Dr. Damji has recently begun a new chapter in his remarkable career. He was appointed the inaugural Chair of the Department of Ophthalmology & Visual Sciences, AGA Khan University, Pakistan in May 2021.
(presented in June 2021)
Andrew (Andy) C.S. Crichton, MD, FRCSC
Awardee of Bryce A. Ford, MD, FRCSC
Dr. Andy Crichton has been a prominent figure on the Canadian and International Glaucoma scene throughout his career. A previous CGS president himself, Dr. Crichton has an inquisitive and insightful mind, as well as a legendary memory, that have served him well as a clinician and educator. I was welcomed into his office when I first started practicing ophthalmology, and fifteen years later we are still seamlessly working together. He has been a role model, mentor, and friend, and his strong ethical standards and clinical acumen have helped me learn how to be a both a better clinician and a better person.

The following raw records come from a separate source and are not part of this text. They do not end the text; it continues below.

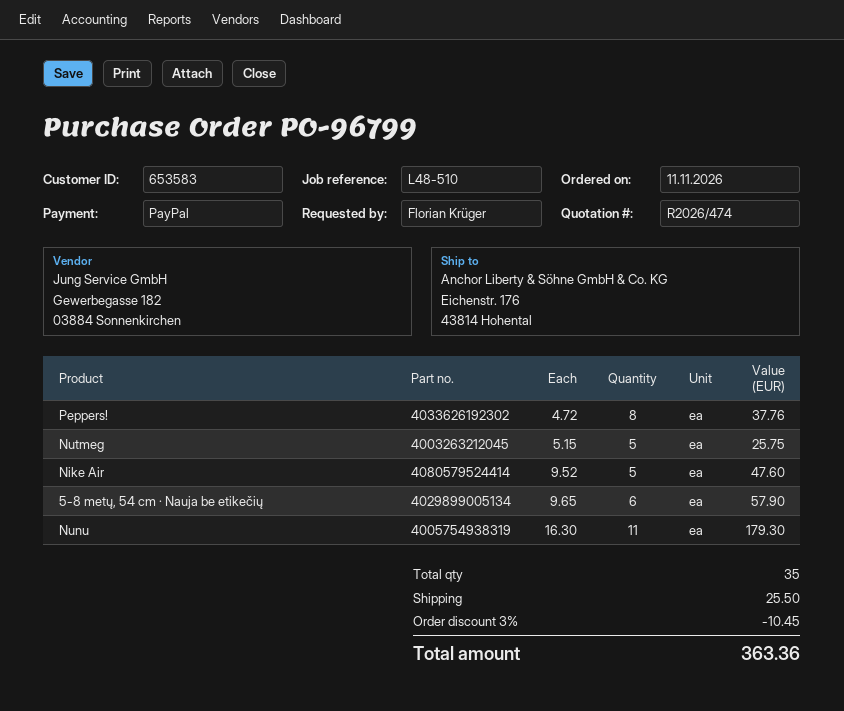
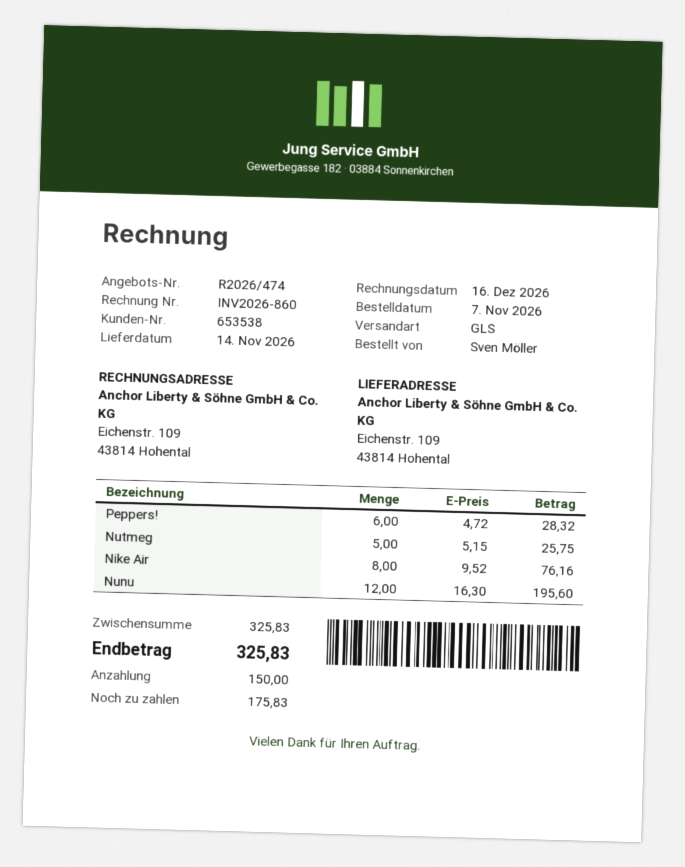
order date: 2026-11-11 -> 2026-11-07
customer number: 653583 -> 653538
ordered by: Florian Krüger -> Sven Möller
ship to: Eichenstr. 176, 43814 Hohental -> Eichenstr. 109, 43814 Hohental
Peppers!: 8 x 4.72 = 37.76 -> 6 x 4.72 = 28.32
Nike Air: 5 x 9.52 = 47.60 -> 8 x 9.52 = 76.16
5-8 metų, 54 cm · Nauja be etikečių: 6 x 9.65 = 57.90 -> none
Nunu: 11 x 16.30 = 179.30 -> 12 x 16.30 = 195.60
discount: 3% = 10.45 -> none
shipping: 25.50 -> none
total: 363.36 -> 325.83

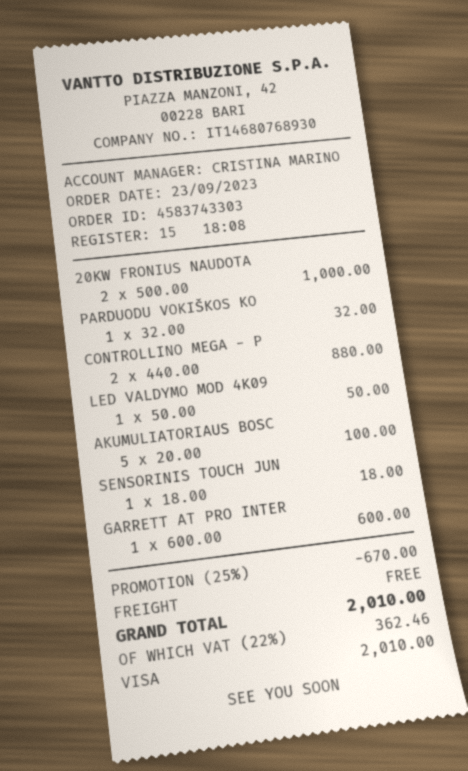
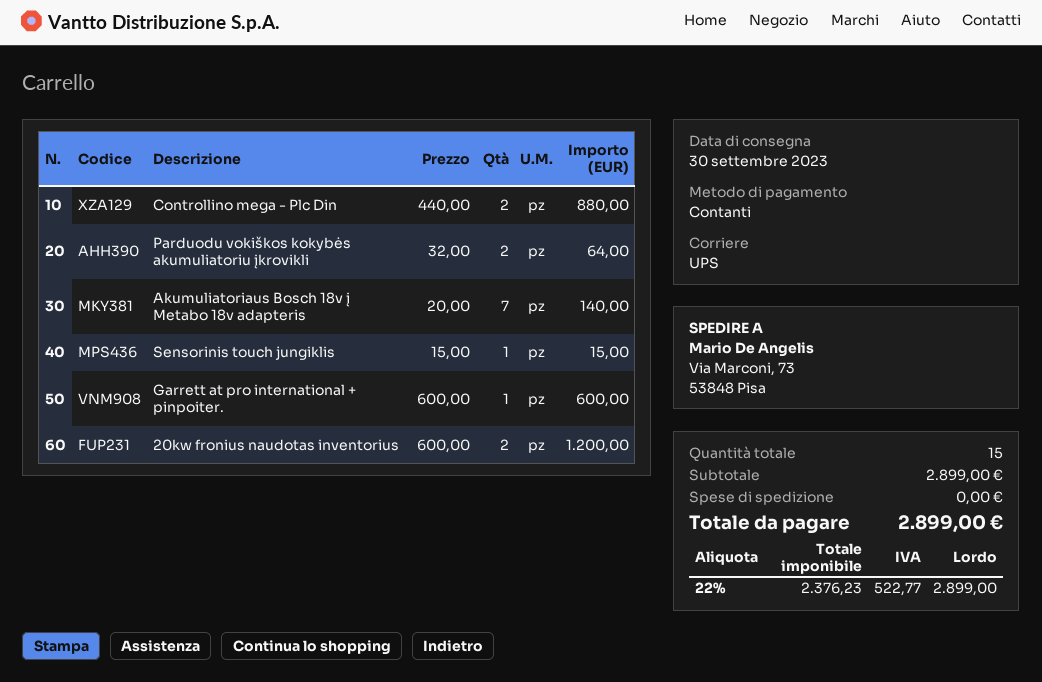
payment method: Visa -> cash
20KW FRONIUS NAUDOTA: 2 x 500.00 = 1000.00 -> 2 x 600.00 = 1200.00
PARDUODU VOKIŠKOS KO: 1 x 32.00 = 32.00 -> 2 x 32.00 = 64.00
LED VALDYMO MOD 4K09: 1 x 50.00 = 50.00 -> none
AKUMULIATORIAUS BOSC: 5 x 20.00 = 100.00 -> 7 x 20.00 = 140.00
SENSORINIS TOUCH JUN: 1 x 18.00 = 18.00 -> 1 x 15.00 = 15.00
discount: 25% = 670.00 -> none
tax: 22% = 362.46 -> 22% = 522.77
total: 2010.00 -> 2899.00

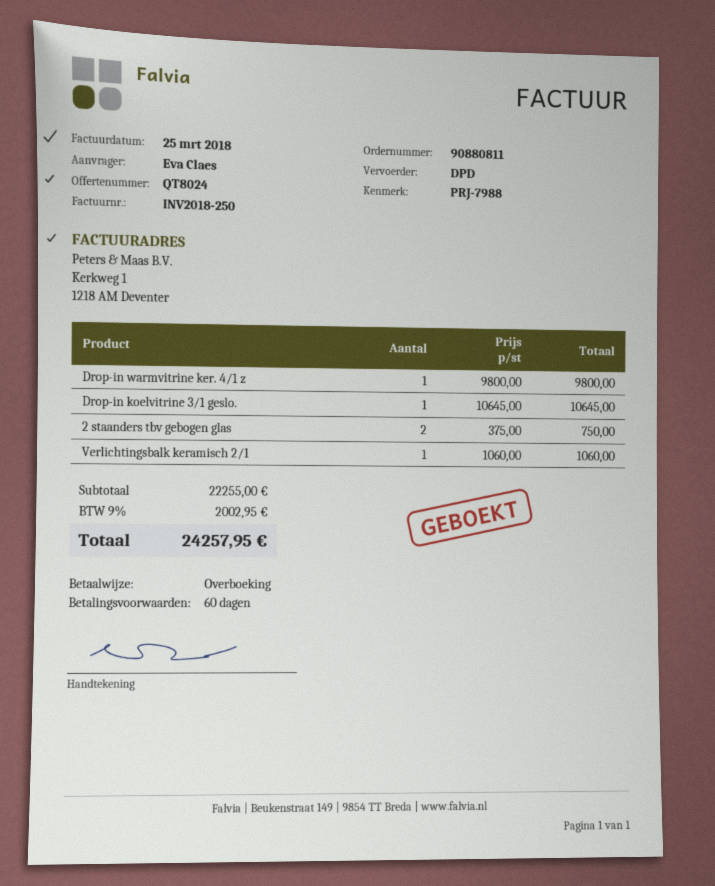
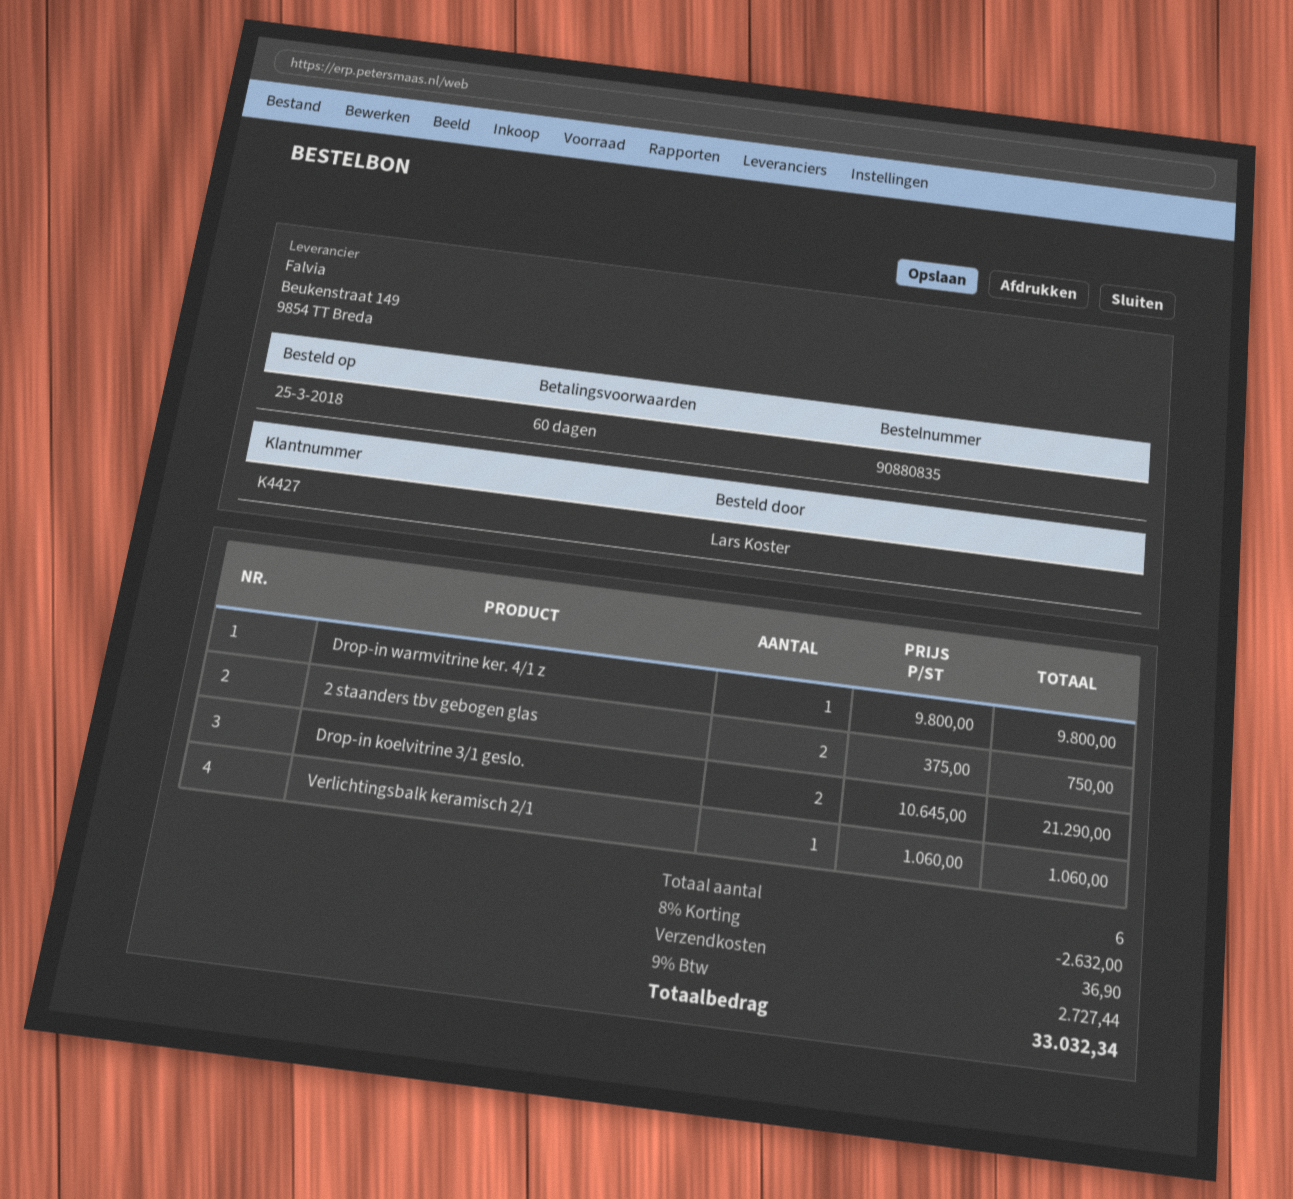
order number: 90880811 -> 90880835
ordered by: Eva Claes -> Lars Koster
Drop-in koelvitrine 3/1 geslo.: 1 x 10645.00 = 10645.00 -> 2 x 10645.00 = 21290.00
discount: none -> 8% = 2632.00
shipping: none -> 36.90
tax: 9% = 2002.95 -> 9% = 2727.44
total: 24257.95 -> 33032.34

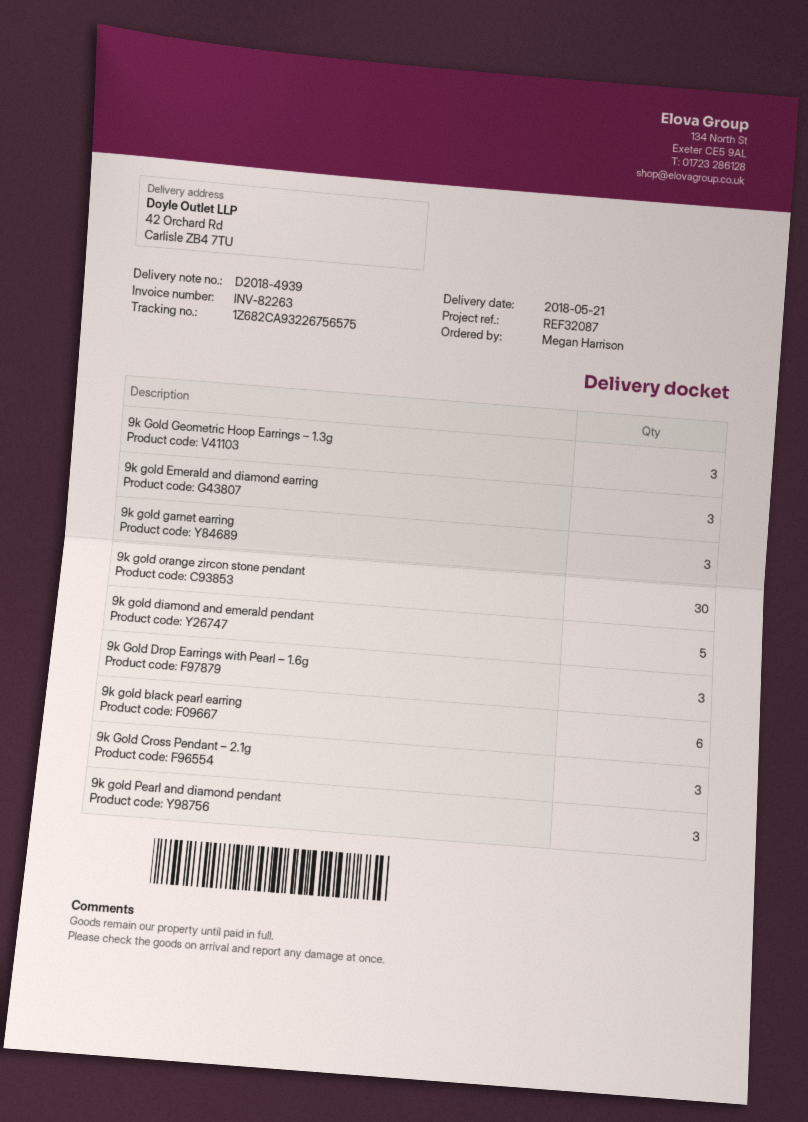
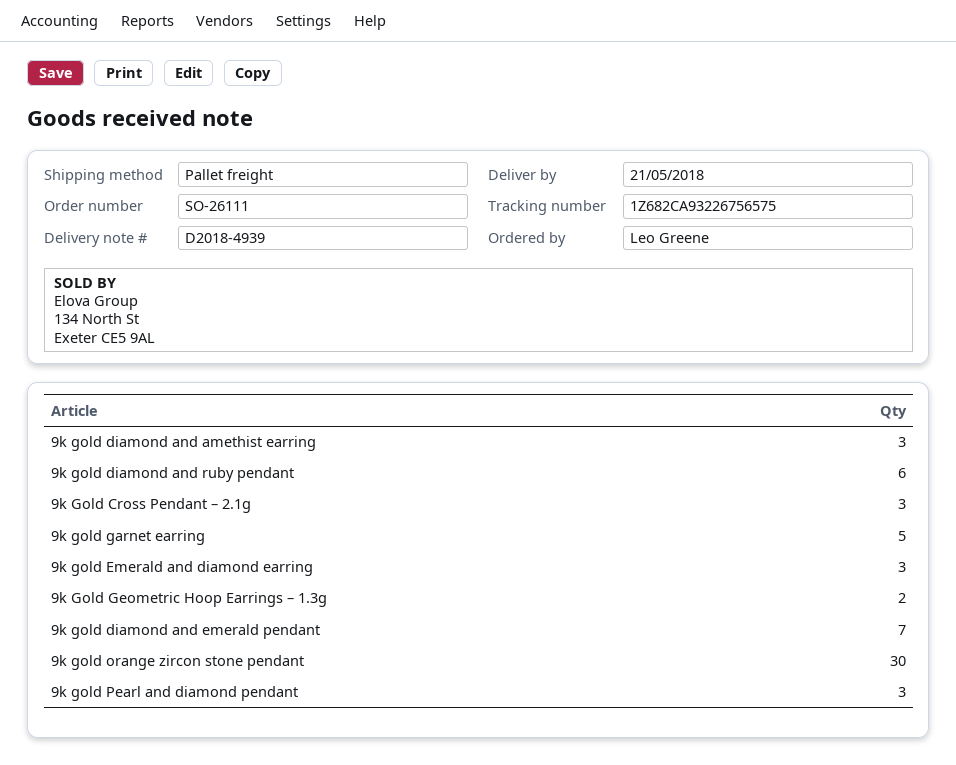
ordered by: Megan Harrison -> Leo Greene
9k Gold Geometric Hoop Earrings – 1.3g: 3 -> 2
9k gold garnet earring: 3 -> 5
9k gold diamond and emerald pendant: 5 -> 7
9k Gold Drop Earrings with Pearl – 1.6g: 3 -> none
9k gold black pearl earring: 6 -> none
9k gold diamond and amethist earring: none -> 3
9k gold diamond and ruby pendant: none -> 6

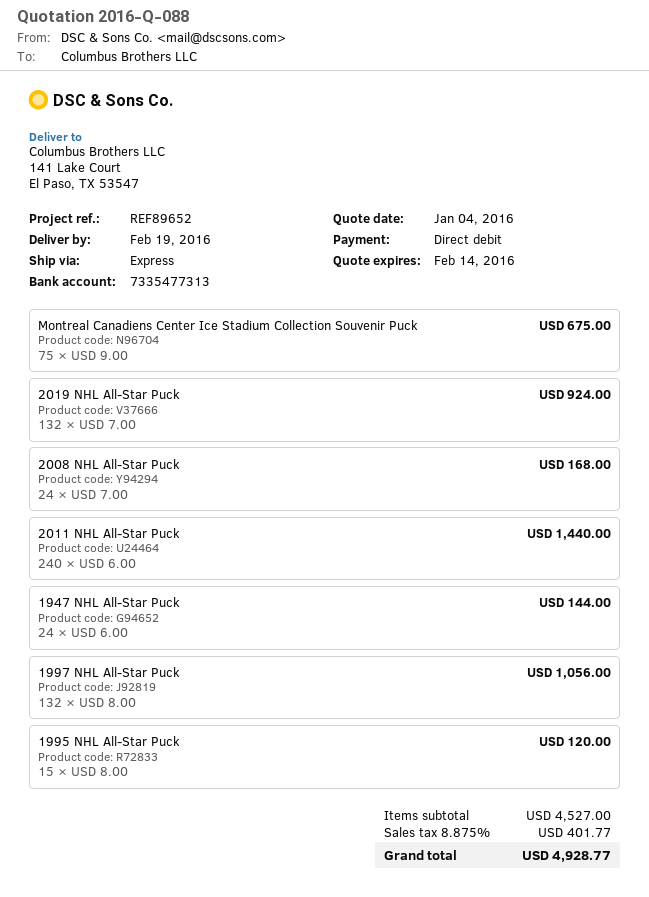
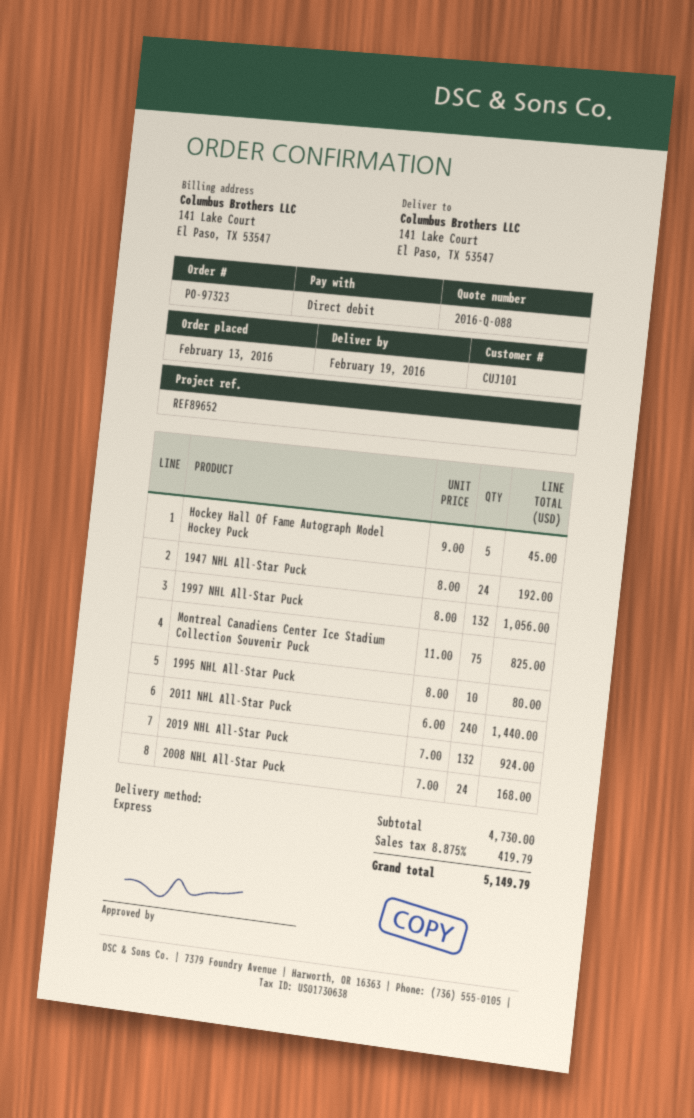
Montreal Canadiens Center Ice Stadium Collection Souvenir Puck: 75 x 9.00 = 675.00 -> 75 x 11.00 = 825.00
1947 NHL All-Star Puck: 24 x 6.00 = 144.00 -> 24 x 8.00 = 192.00
1995 NHL All-Star Puck: 15 x 8.00 = 120.00 -> 10 x 8.00 = 80.00
Hockey Hall Of Fame Autograph Model Hockey Puck: none -> 5 x 9.00 = 45.00
subtotal: 4527.00 -> 4730.00
tax: 8.875% = 401.77 -> 8.875% = 419.79
total: 4928.77 -> 5149.79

Graham E. Trope, MD, PhD, FRCSC
Awardee of Catherine Birt MA, MD, FRCSC
Dr. Graham Trope was a significant influence on my career, beginning as a teacher in residency where he stimulated my interest in glaucoma, then as a mentor when I joined the faculty of the Department of Ophthalmology and Vision Sciences at the University of Toronto, as a colleague when he named me to the position of Undergraduate Program Director department, and finally as a friend. He also has had an unmatched influence on glaucoma research in Canada, as the founder of the Glaucoma Research Society of Canada.
Gordon Douglas MD, FRCSC
Awardee of Jamie Taylor, MD, FRCSC, DABO
Dr. Gordon Douglas has served Canadian and international ophthalmology in many roles. He was on the UBC teaching faculty with Dr. Steven Drance for nearly 30 years. As Dr. Drance mentioned at the time of his own retirement, their relationship was never formalized with more than a handshake, but was underpinned by mutual respect, trust, and kindness. Dr. Douglas worked subsequently in Victoria and Calgary where several glaucoma colleagues were able to learn from his caring, non-confrontational style and clinical acumen first hand. He has served as Canadian Glaucoma Society President, and as Visiting Faculty and Medical Director of ORBIS, spending over a year, cumulatively, on ORBIS trips. He also served as Vision Classifier for the Canadian Blind Sport and International Paralympic Committees. Dr. Douglas was a surgical innovator who introduced Molteno tube shunt surgery to Canada. The University of Calgary bestowed its faculty-wide Master Teacher Award on him, a credit to his non-surgical teaching skills as well. CGS proudly recognizes Dr. Gordon Douglas as the recipient of its inaugural President’s Award.